* Entries shown *
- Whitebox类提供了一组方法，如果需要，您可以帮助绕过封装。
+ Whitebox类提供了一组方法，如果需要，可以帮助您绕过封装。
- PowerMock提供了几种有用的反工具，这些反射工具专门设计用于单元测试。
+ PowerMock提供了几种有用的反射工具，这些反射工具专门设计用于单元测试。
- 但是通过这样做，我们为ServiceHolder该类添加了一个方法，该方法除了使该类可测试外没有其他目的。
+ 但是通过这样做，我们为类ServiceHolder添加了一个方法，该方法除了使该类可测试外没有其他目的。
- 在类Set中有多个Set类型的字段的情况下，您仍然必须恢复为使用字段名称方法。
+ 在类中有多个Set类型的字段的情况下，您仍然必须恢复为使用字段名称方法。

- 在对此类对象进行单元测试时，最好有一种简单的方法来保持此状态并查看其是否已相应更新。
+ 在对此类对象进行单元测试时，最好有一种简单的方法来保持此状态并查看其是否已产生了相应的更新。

* Exercise directions *
Please report how many lines in the listing above contain the word "Whitebox类提供了一组方法", and give nothing but the number.

* Reply *
2